Yep, that is about it…

Consider the alternative in Ethereum, NEO, EOS, etc. At some point, you would need to introduce trust into the system — someone has to make a final judgement on whether or not the service has been completed.

Thus, for a simple, binary operation like this, where we are distributing payment based on an observable (but not necessarily programmatically observable) outcome, we can use a Stellar Smart Contract.

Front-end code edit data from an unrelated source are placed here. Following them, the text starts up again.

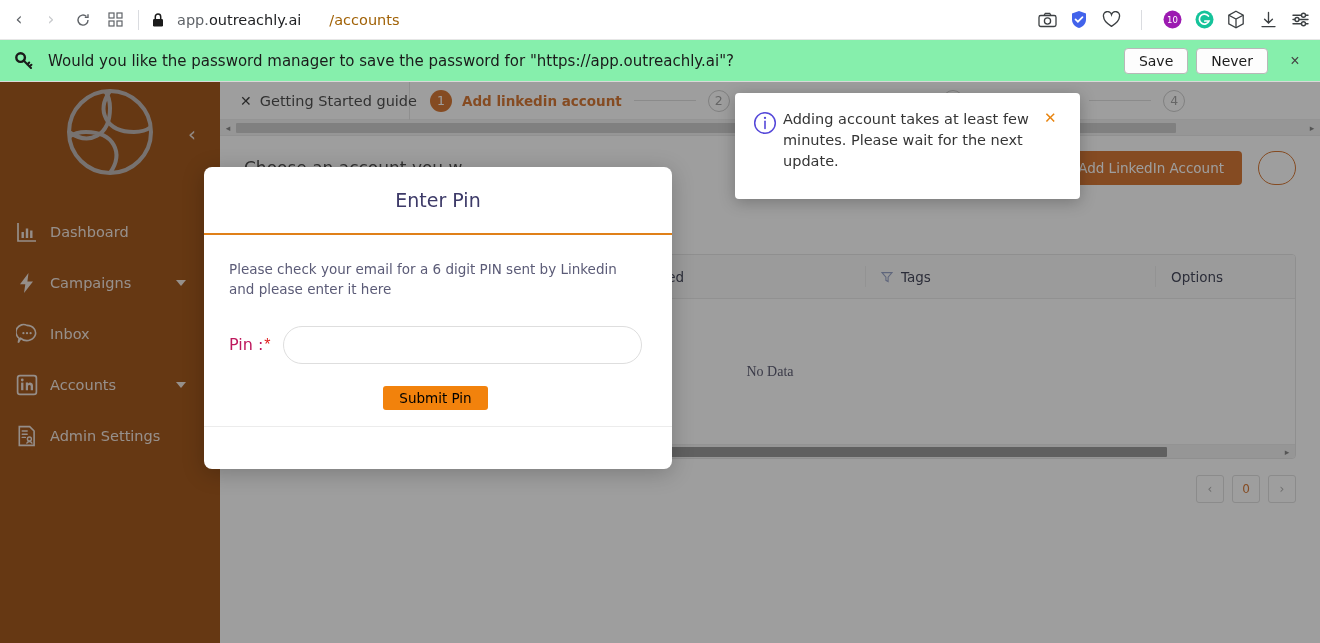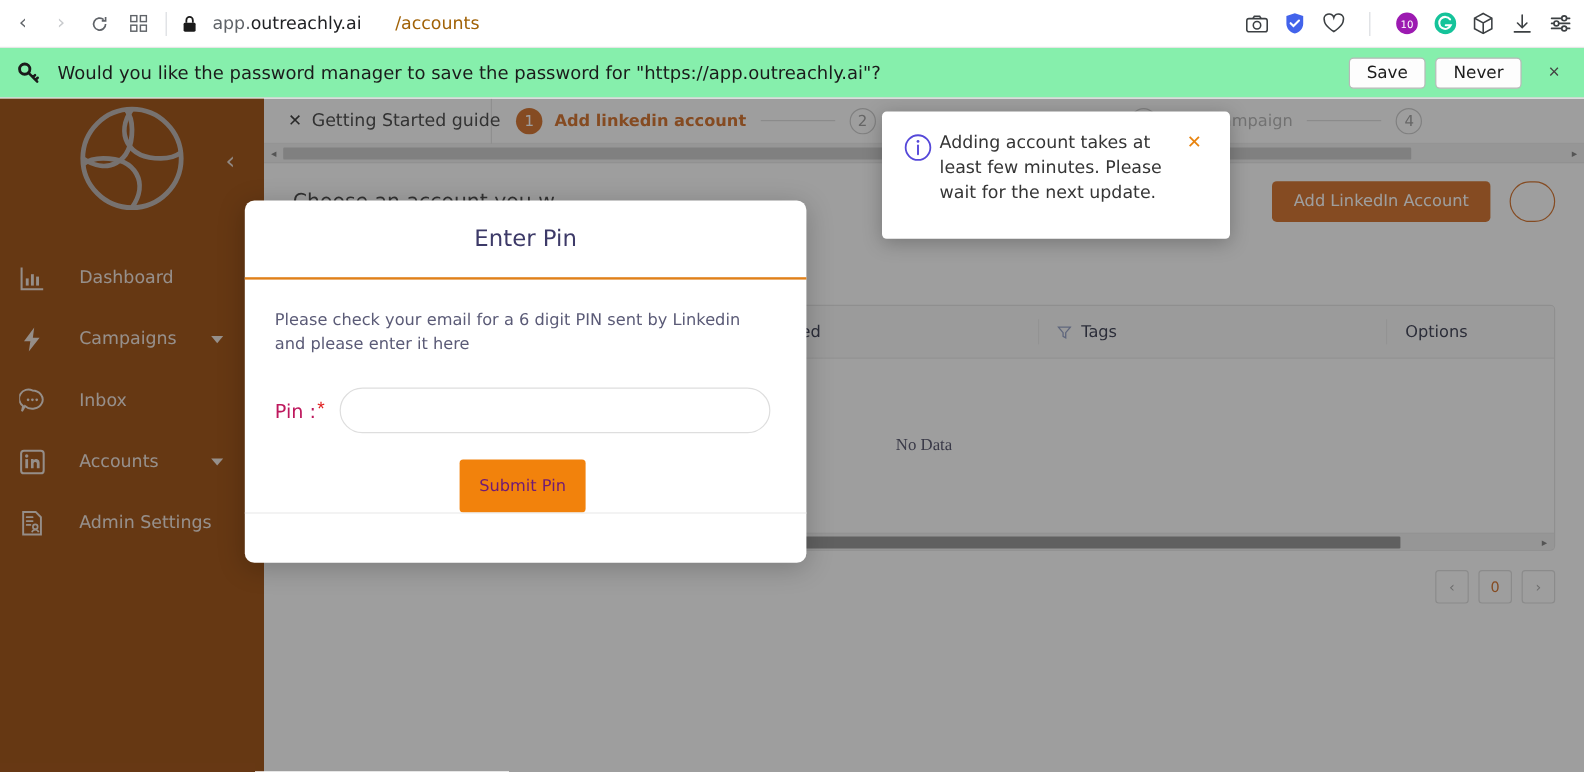"Adding account takes at least" .toast { width: 290px -> 345px }
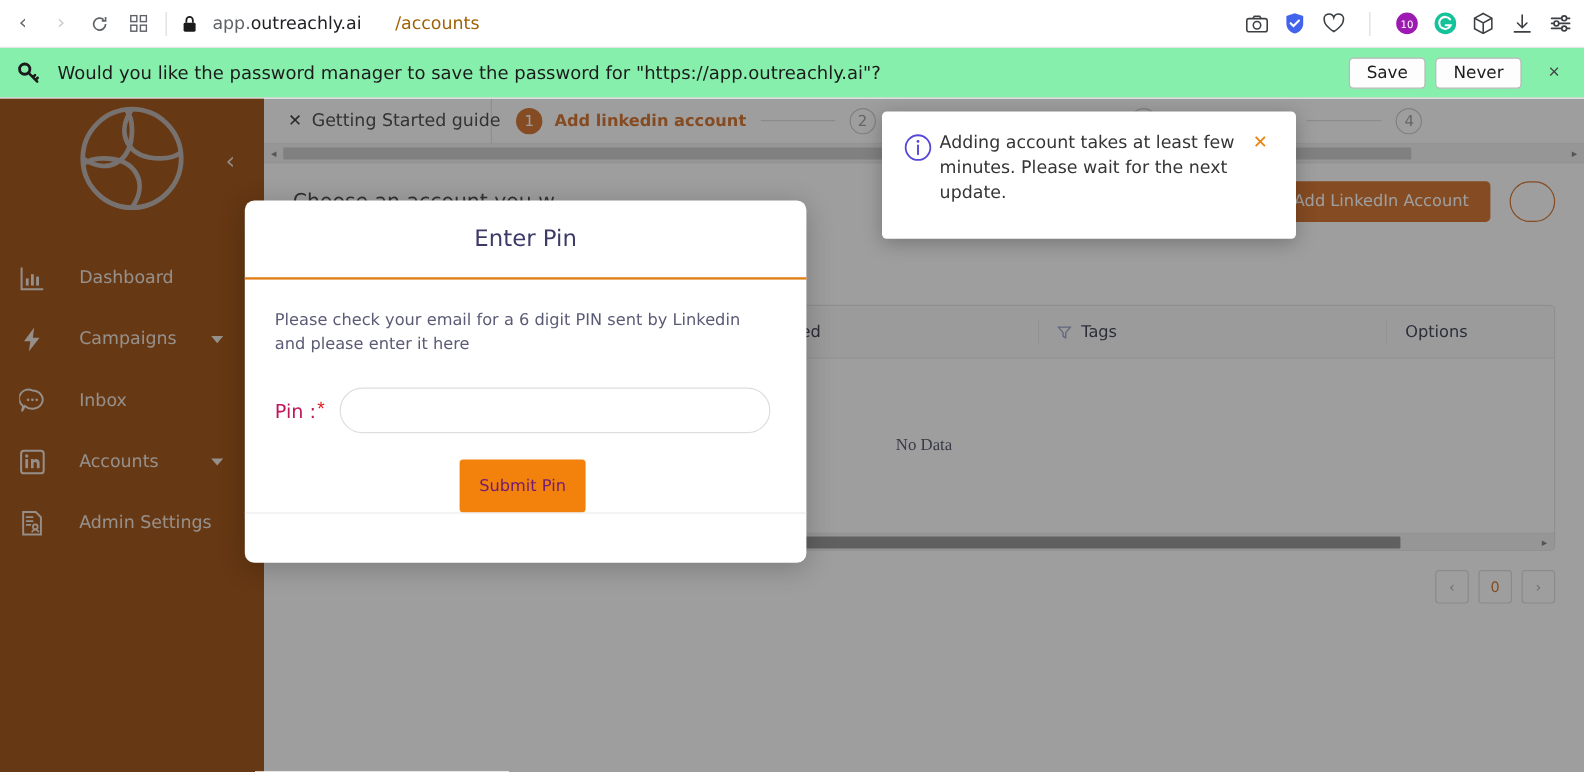"Dashboard" .nav-label { margin-left: 16px -> none }
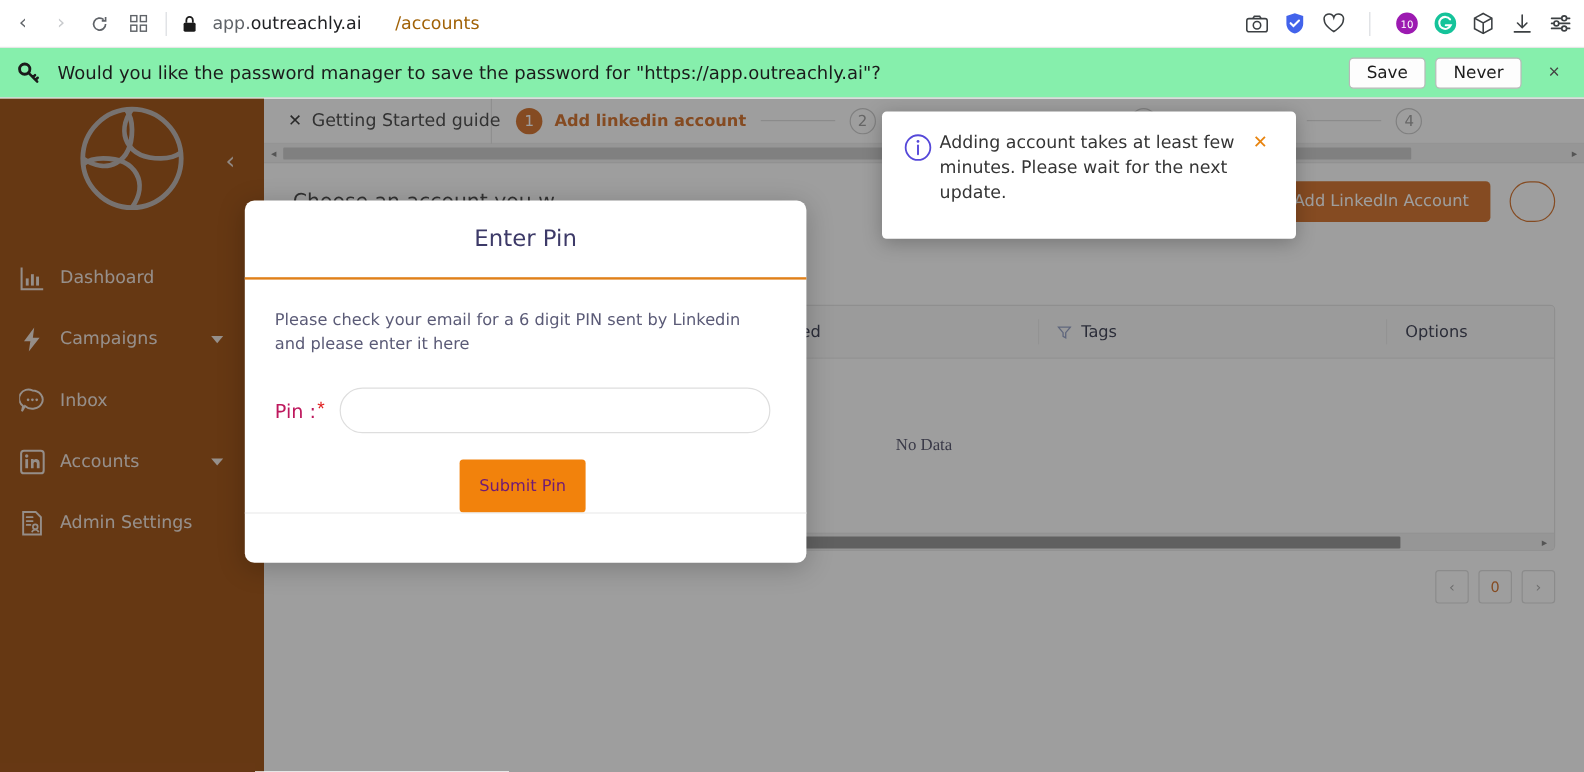"Submit Pin" .btn-submit { color: #701a75 -> #000000; height: 44px -> 24px }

SO BOOM! You now have a pretty complex smart contract implementable in JavaScript, Go, C#, Ruby, Python, Scala, Swift, and (soon to be) Rust, deployable for an affordable 0.00001 XLM/operation.

THE CODE: Here is a basic example of adding a pre-authorized transaction as a signer written in JavaScript.

Disclaimer: While I am a current employee of Stellar.org, these views represent my own and not those of SDF. That being said, these conclusions were developed while experimenting during my free time and are based on real code rather than personal biases.